Heb 7,1-3.15-17; Sal 109; Mc 3,1-6

¿Cómo Jesús podía ser considerado sacerdote, sumo sacerdote? Asistimos a una consideración similar a la que Pablo realiza con Abrahán. Cómo el AT se cumple en el NT; cómo Jesús da cumplimiento a las promesas del designio de Dios en la alianza con el pueblo elegido. Jesús no pertenecía según la carne a una familia sacerdotal. Por sus venas no corría la sangre de Aaron y de sus hijos. Hubiera tenido rigurosamente prohibido con graves penas cualquier entrometerse en la función sacerdotal que se realizaba en el templo por quienes eran los sacerdotes y sus levitas. Tampoco los cristianos salidos de la gentilidad eran hijos de Abrahán según la sangre. Por eso no eran judíos, del mismo modo que Jesús, del linaje de David, de la tribu de Judá, no era sacerdote. Hubiera sido una infamia inaceptable considerarle sacerdote, del mismo modo que ofrecer la salvación del Mesías a quien no era israelita, perteneciente por su sangre a la raza de los descendientes de Abrahán.

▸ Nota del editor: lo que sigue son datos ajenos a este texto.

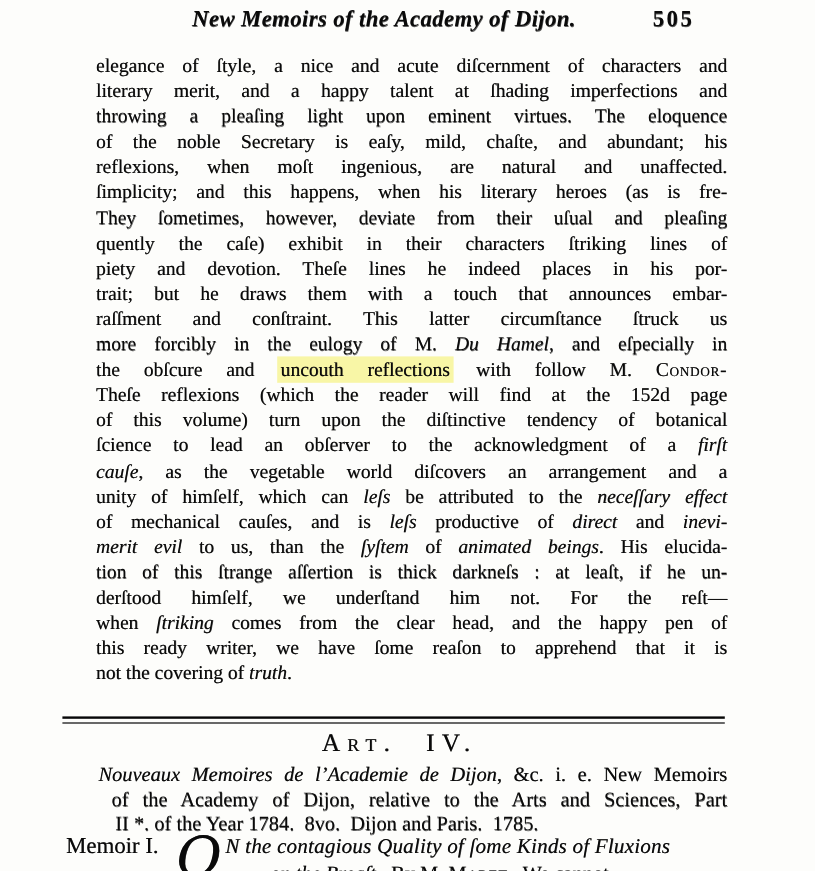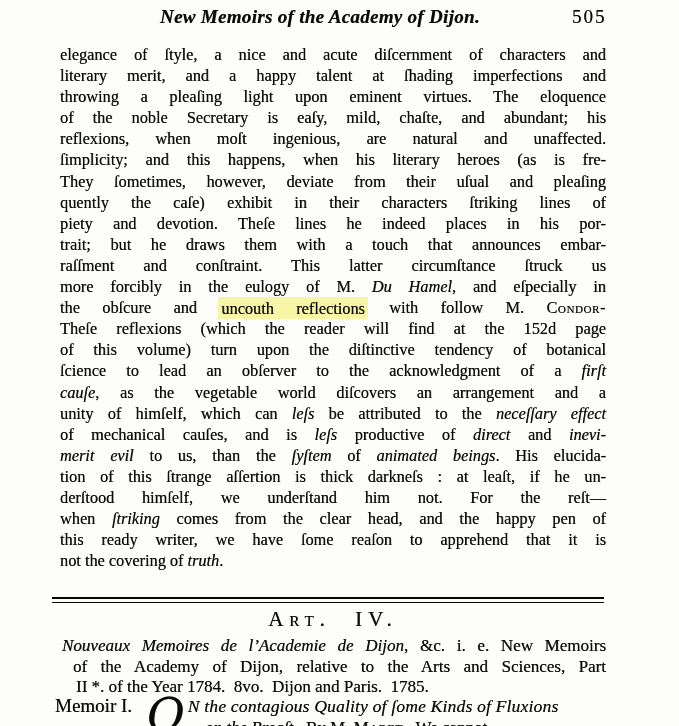--- a/index.html
+++ b/index.html
@@ -8,26 +8,26 @@
     background:var(--paper,#fdfdfb);
     color:var(--ink,#0a0a0a);
     font-family:"Liberation Serif","DejaVu Serif",serif;
     text-shadow:0.3px 0.2px 0.3px rgba(10,10,10,0.65);
   }
   .running-head{
     position:absolute;top:6px;left:40px;width:560px;text-align:center;
     font-style:italic;font-weight:bold;font-size:19px;letter-spacing:0.3px;
   }
   .page-number{
-    position:absolute;top:6px;left:572px;
-    font-weight:normal;font-size:19px;letter-spacing:2px;
+    position:absolute;top:6px;left:544px;
+    font-weight:bold;font-size:19px;letter-spacing:2px;
   }
   .body-text{position:absolute;top:44px;left:60px;width:546px;}
   .body-text .tline{height:21.1px;line-height:21.1px;font-size:16.3px;}
-  .tline{overflow:visible;}
+  .tline{overflow:visible;margin-left:20px;}
   .just{text-align:justify;text-align-last:justify;}
   .nojust{white-space:pre-wrap;}
   .it{font-style:italic;}
   .sc{font-variant:small-caps;letter-spacing:0.6px;}
   .hl{background:var(--hl,#f8f6a6);padding:1.5px 3px;margin:0 -1px;}
   .rule{
     position:absolute;top:597px;left:52px;width:552px;height:6px;
     box-sizing:border-box;
     border-top:2.5px solid #070707;border-bottom:1.5px solid #070707;
   }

San Pablo encuentra un cumplimiento genial. Los cristianos somos descendientes de Abrahán no por la sangre, sino por nuestra fe; somos hijos de Abrahán por la fe, pues él creyó y eso se le computó como justicia. Nosotros creemos, y por eso somos justificados. Pues bien, la carta a los Hebreos realiza un corrimiento audaz del mismo género cuando hace de Jesús sumo sacerdote de un culto nuevo que se realiza en un templo nuevo y con víctima nueva. Una nueva alianza. Un nuevo testamento. Para ello recurre a ese personaje tan misterioso que aparece en un único momento en todo el AT, apenas si unas líneas. Cuando Abrahán se encuentra con Melquisedec, sacerdote del Dios altísimo y rey de Jerusalén, quien le bendice y al que ofrenda el diezmo de lo conquistado (Gé 14,17-20). Luego, esa tan austera aparición será festejada en un importantísimo salmo real en el que se habla del Mesías, cuyas prerrogativas son la realeza universal y el sacerdocio perpetuo (Sal 110/109), lo cual no se desprende de investidura terrena alguna, como ya aconteció antes con Melquisedec, y que se aplica también a Jesús en Mat 22,44 (véase además, por ejemplo, Mat 26,54; Mc 16,19; Hech 2,34; Rom 8,34). Mas la participación se hace pura sorpresa: es Melquisedec quien, dice la carta a los Hebreos, en virtud de su semejanza con el Hijo de Dios, permanece sacerdote para siempre. No es el pasado el que marca al futuro, sino que es el más allá de ese futuro, que se hace presente en nosotros, el que confirma la promesa. Una nueva alianza. Un nuevo templo. Un nuevo sacerdocio. Un nuevo sacrificio. Una nueva entronización en el seno mismo de Dios. En el cumplimiento, por tanto, todo ha cambiado, haciéndonos vivir en un presente de justicia plena y de sacerdocio eterno. La muerte de Jesús en la cruz es el sacrificio de la nueva alianza. Por eso son su carne y su sangre lo que se nos ofrece en el pan y en el vino de la Eucaristía.

Por eso el Mesías Jesús es Señor del sábado. Por eso tantos le acechan para acusarlo. Por eso quiere salvar nuestra vida y no dejarnos morir. Pero tantos y tantos se obstinan en que el único cumplimiento es el de la letra, el de la ley. Por eso se ponen a planear el modo de acabar con él. Y, cuando lo consiguen, colgándolo en la cruz, no perciben que es en ese sacrificio en donde se da la plenitud del cumplimiento.